Architecture overview
The Dagster+ Hybrid architecture is the most flexible and secure way to deploy Dagster+. It allows you to run your user code in your environment while leveraging Dagster+'s infrastructure for orchestration and metadata management.
Hybrid architecture overview
A hybrid deployment utilizes a combination of your infrastructure and Dagster-hosted backend services.
The Dagster backend services - including the web frontend, GraphQL API, metadata database, and daemons (responsible for executing schedules and sensors) - are hosted in Dagster+. You are responsible for running an agent in your environment.
Work is enqueued for your agent when:
- Users interact with the web front end,
- The GraphQL API is queried, or
- Schedules and sensors tick
The agent polls the agent API to see if any work needs to be done, and launches user code in a code server as appropriate to fulfill requests. User code then streams metadata back to the agent API (GraphQL over HTTPS) to make it available in Dagster+.
All user code runs within your environment, in isolation from Dagster system code.
The agent
The Dagster+ agent is a long-lived process that polls Dagster+'s API servers for new work, and launches or queries your user code as needed. Currently, Dagster supports the following agents:
You can also install a local agent to experiment with Dagster+ before deploying a more scalable Hybrid agent, or run multiple agents to provide redundancy if a single agent goes down.
If you're not sure which agent to use, we recommend the Dagster+ Kubernetes agent in most cases.
Infrastructure management
The Dagster+ agent:
- Launches and manages code servers for each code location
- Launches run workers (new containers/processes) when runs need to be executed
- Acts as the run launcher, spinning up isolated tasks/pods/processes for each run
Communication
Additionally, the agent:
- Receives messages and instructions from Dagster+ about what work needs to be done
- Sends metadata back to Dagster+ about launched runs and code server status
Code server
In Dagster+ Hybrid, each code location is served by a long-standing user code server running in your environment. When you inform Dagster+ about a new code location, we enqueue instructions for your agent to launch a new code server. Dagster+ communicates with the code server (through the agent) to:
- Load definitions and metadata (UI browsing, asset graphs)
- Evaluate sensors/schedules (or call into them)
- Launch and monitor runs
- Stream logs and materialization events
Runs
Your definitions might include automations that launch runs or materialize assets. Or your developers might launch runs directly with the web UI.
When a run needs to be launched, Dagster+ enqueues instructions for your agent to launch a new run.
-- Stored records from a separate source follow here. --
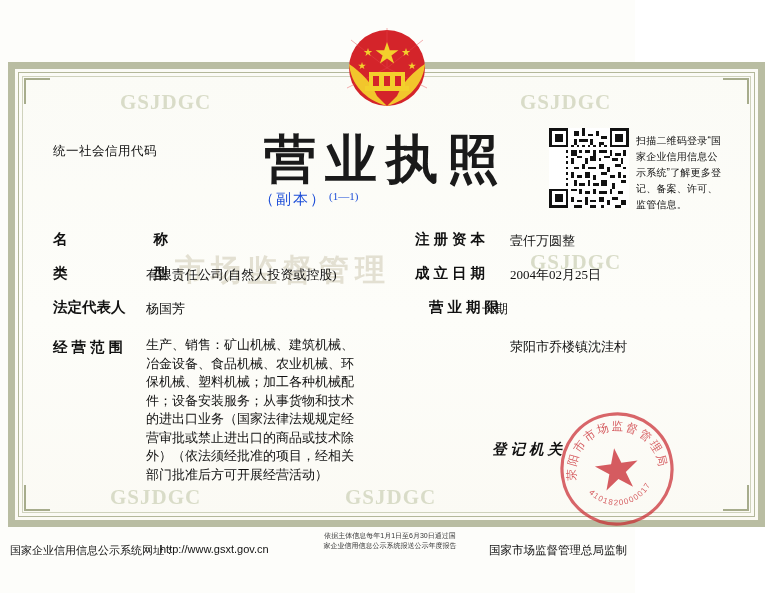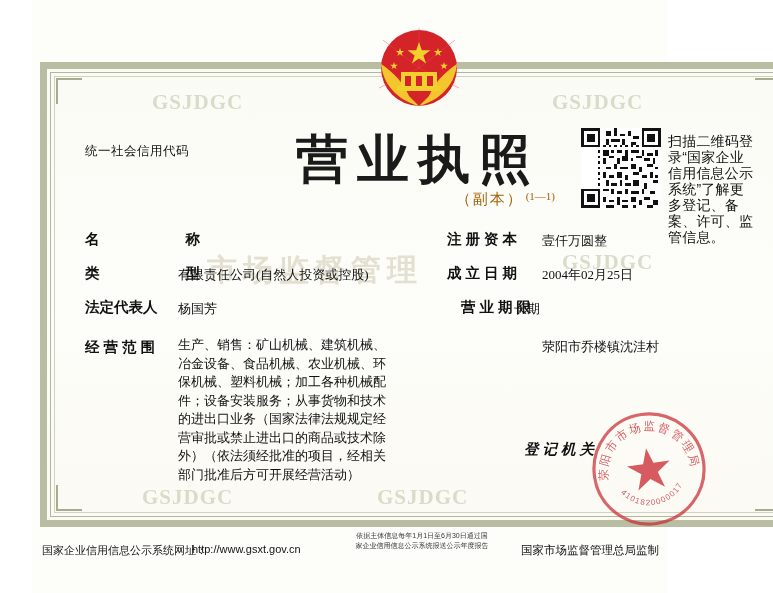"GSJDGC" #license { margin-left: 32px -> none }
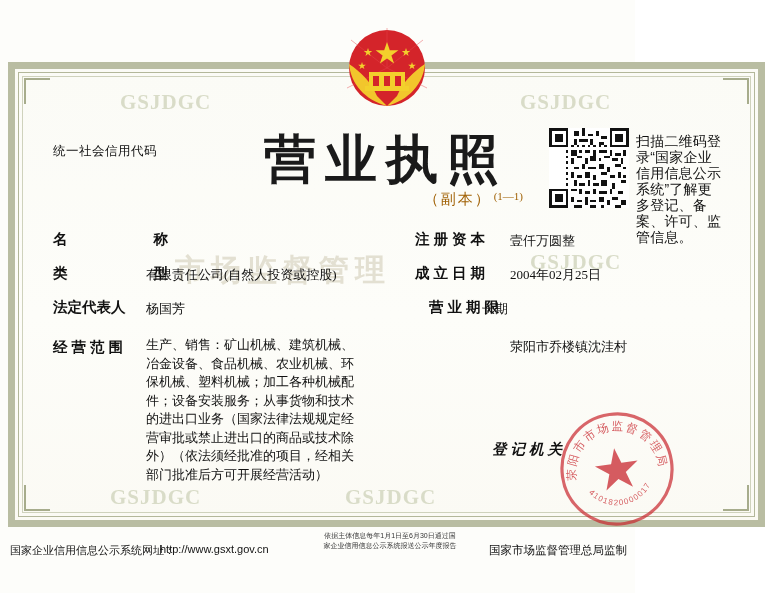"扫描二维码登录“国家企业信用信息公示系统”了解更多登记、备案、许可、监管信息。" .qr-note { font-size: 14px -> 10px }
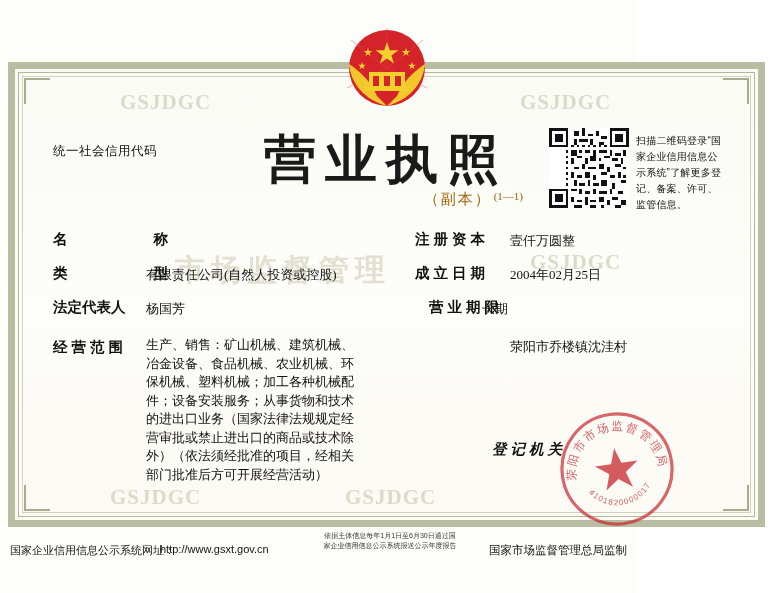"（副本） (1—1)" .subtitle { color: #a16207 -> #1d4ed8; text-align: right -> left }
The next time your agent polls Dagster+ for new work, it will see instructions about how to launch your run. It will delegate those instructions to your code server and your code server will launch a run - a new run will typically require its own container.
Your agent will send Dagster+ metadata letting us know the run has been launched. Your run's container will also send Dagster+ metadata informing us of how the run is progressing. The Dagster+ backend services will monitor this stream of metadata to make additional orchestration decisions, monitor for failure, or send alerts.
Security
Dagster+ Hybrid relies on a shared security model.
The Dagster+ control plane is SOC 2 Type II certified and follows best practices such as:
- encrypting data at rest (AES 256) and in transit (TLS 1.2+)
- highly available, with disaster recovery and backup strategies
- only manages metadata such as pipeline names, execution status, and run duration
The execution environment is managed by the customer:
- Dagster+ doesn't have access to user code—your code never leaves your environment. Metadata about the code is fetched over constrained APIs.
- All connections to databases, file systems, and other resources are made from your environment.
- The execution environment only requires egress access to Dagster+. No ingress is required from Dagster+ to user environments.
Additionally, the Dagster+ agent is open source and auditable
The following highlights are described in more detail below:
Interactions and queries
When Dagster+ needs to interact with user code - for instance, to display the structure of a job in the Dagster+ user interface, to run the body of a sensor definition, or to launch a run for a job - it enqueues a message for the Dagster+ Agent. The Dagster+ Agent picks up this message and then launches or queries user code running on the appropriate compute substrate.
Depending on the agent implementation, user code may run in isolated OS processes, in Docker containers, in ECS Tasks, in Kubernetes Jobs and Services, or in a custom isolation strategy.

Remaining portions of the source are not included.